• REQUIRED ACTION
Once the line with "[105,1776,118,1787] ☐ -> [48,1247,61,1257] ☑" is reached, output it and every line after it, exactly, through the end of the records below. Pictures are skipped.

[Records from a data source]
· · · · · · ·

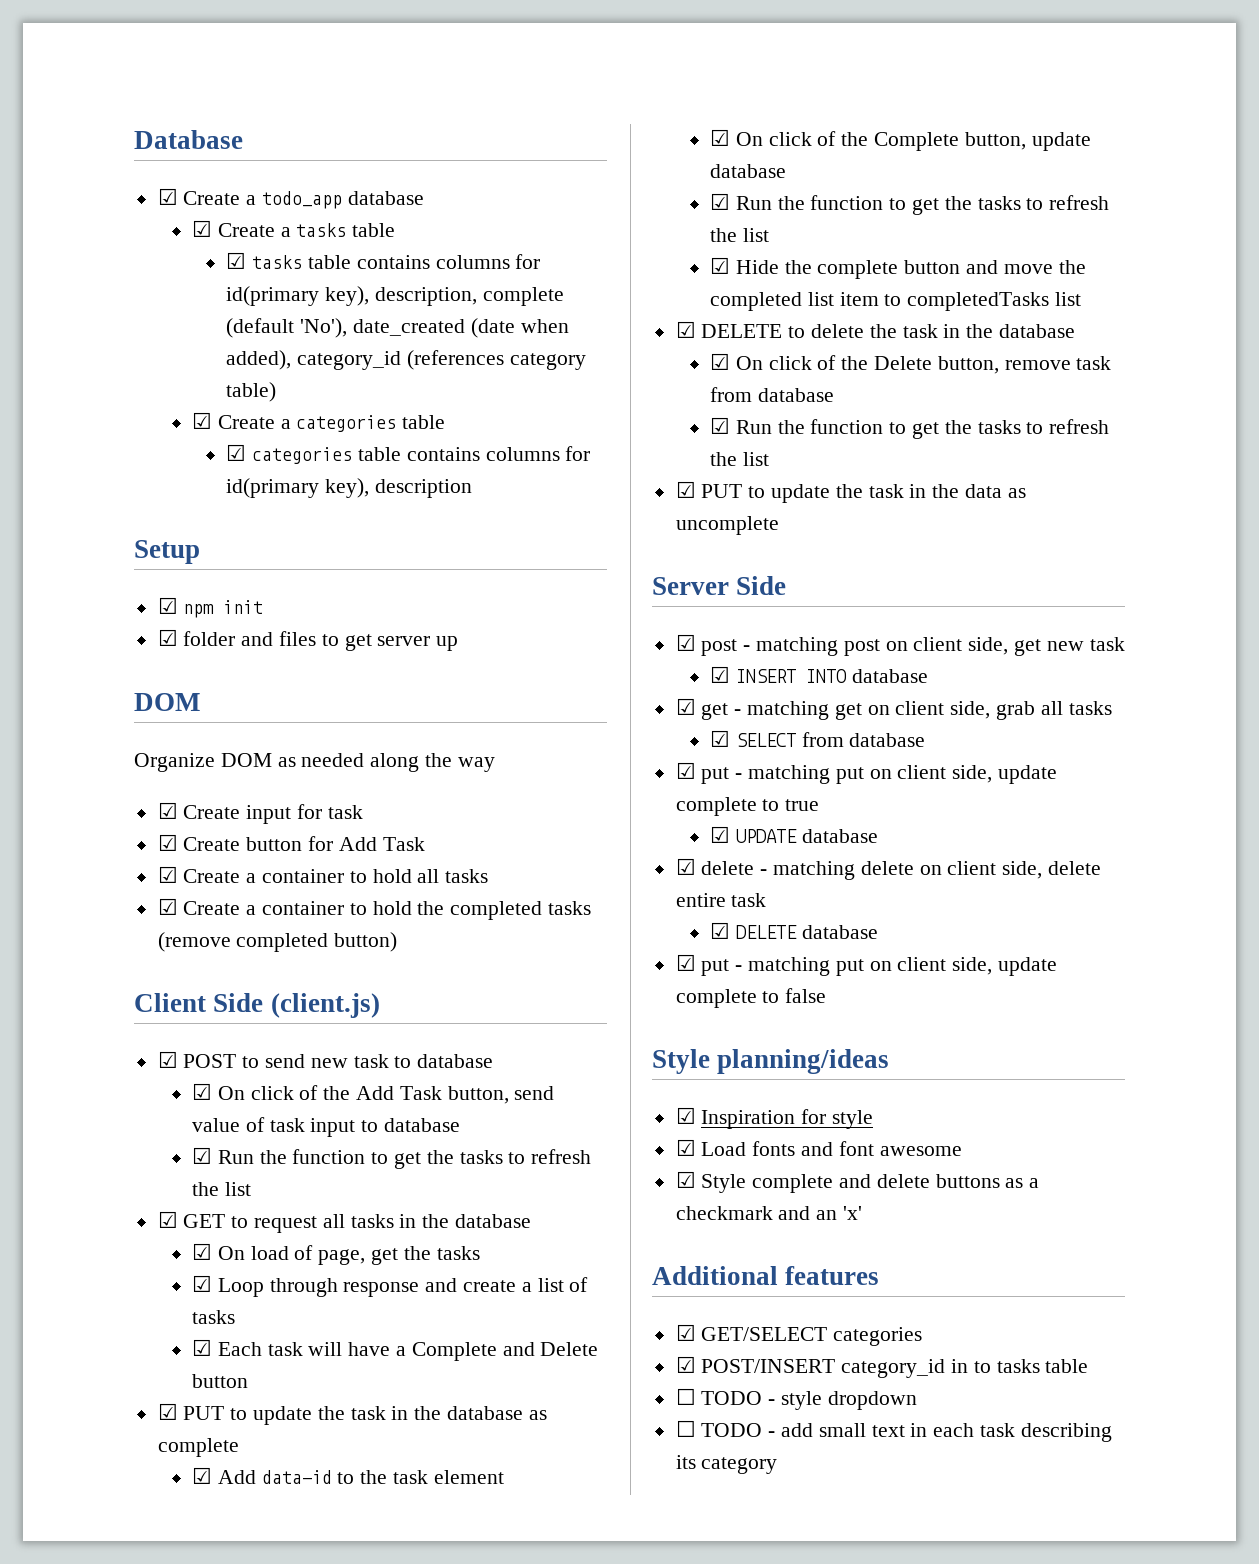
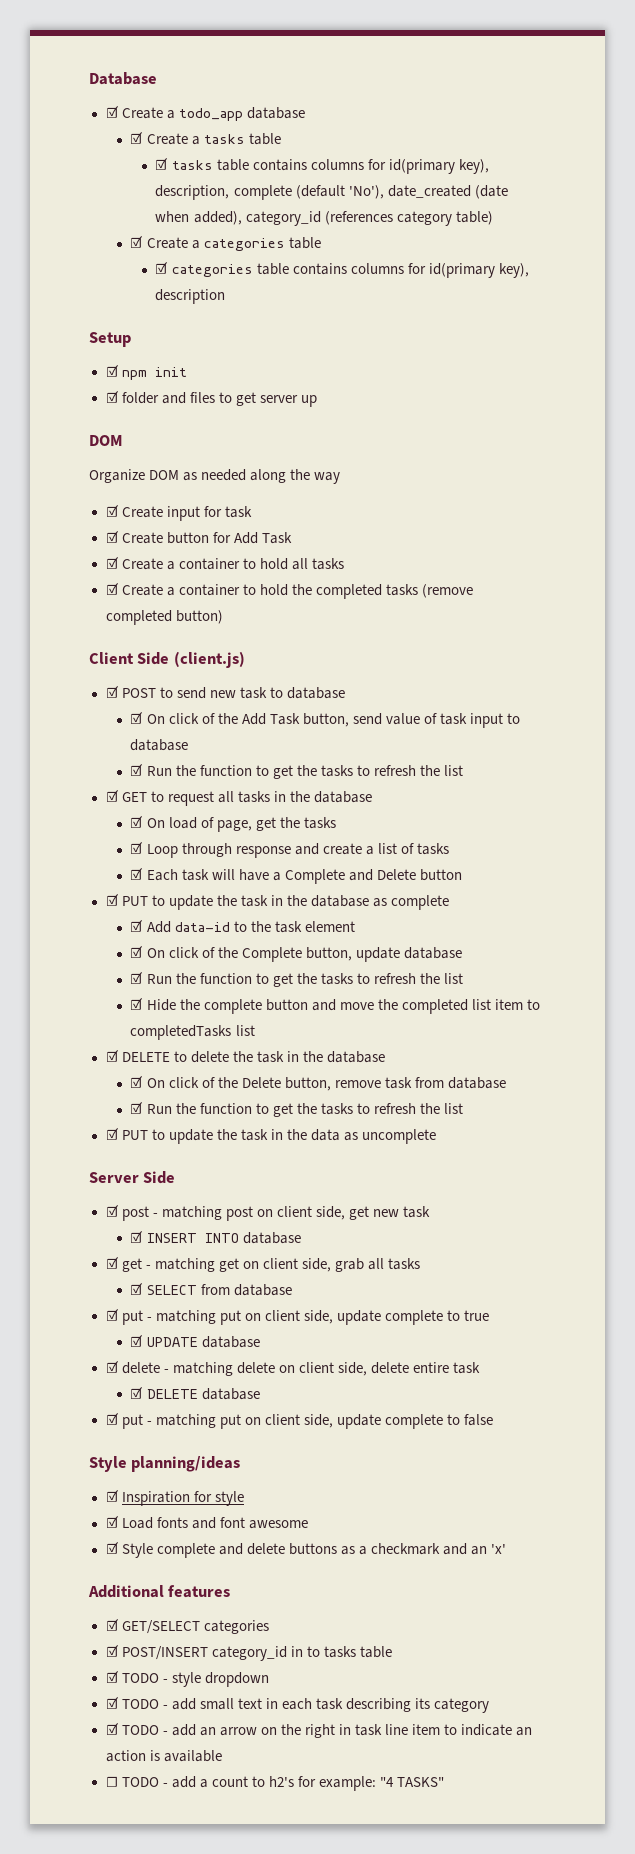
[675,1388,696,1405] ☐ -> [105,1671,119,1683] ☑
[675,1420,696,1437] ☐ -> [105,1697,119,1709] ☑
(778, 1465) none -> [105,1723,533,1738] [105,1750,222,1762] [105,1776,445,1791] // ☑ TODO - add an arrow on the right in task line item to indicate an action is available // ☐ TODO - add a count to h2's for example: "4 TASKS"

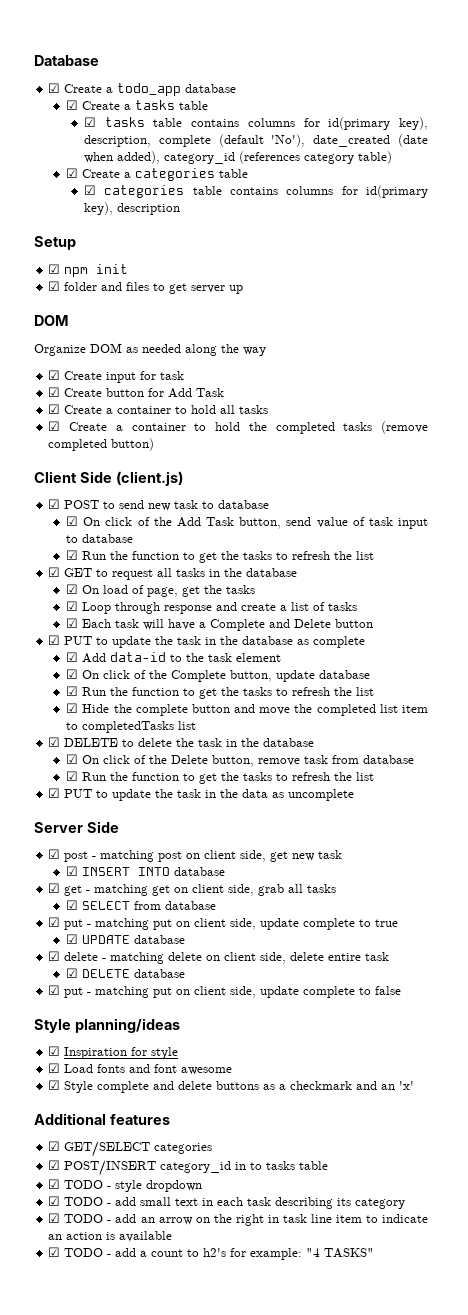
[105,1776,118,1787] ☐ -> [48,1247,61,1257] ☑

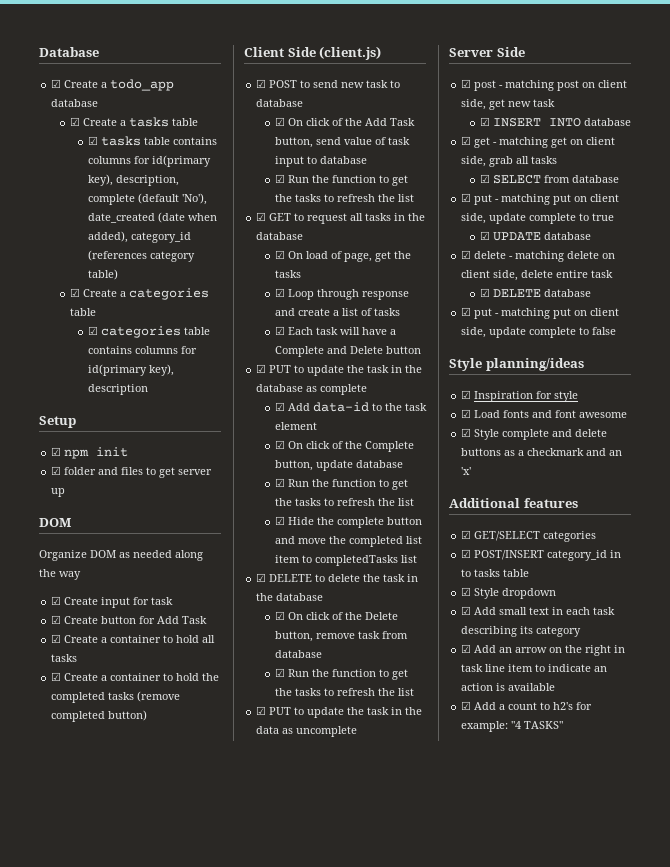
[64,1180,143,1192] TODO - style -> [474,588,500,599] Style
[64,1197,137,1206] TODO - add -> [474,607,497,615] Add
[64,1214,137,1223] TODO - add -> [474,645,497,653] Add
[64,1248,137,1257] TODO - add -> [474,702,497,710] Add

· · · · · · ·

• EXERCISE ANSWER
[105,1776,118,1787] ☐ -> [48,1247,61,1257] ☑

[64,1180,143,1192] TODO - style -> [474,588,500,599] Style
[64,1197,137,1206] TODO - add -> [474,607,497,615] Add
[64,1214,137,1223] TODO - add -> [474,645,497,653] Add
[64,1248,137,1257] TODO - add -> [474,702,497,710] Add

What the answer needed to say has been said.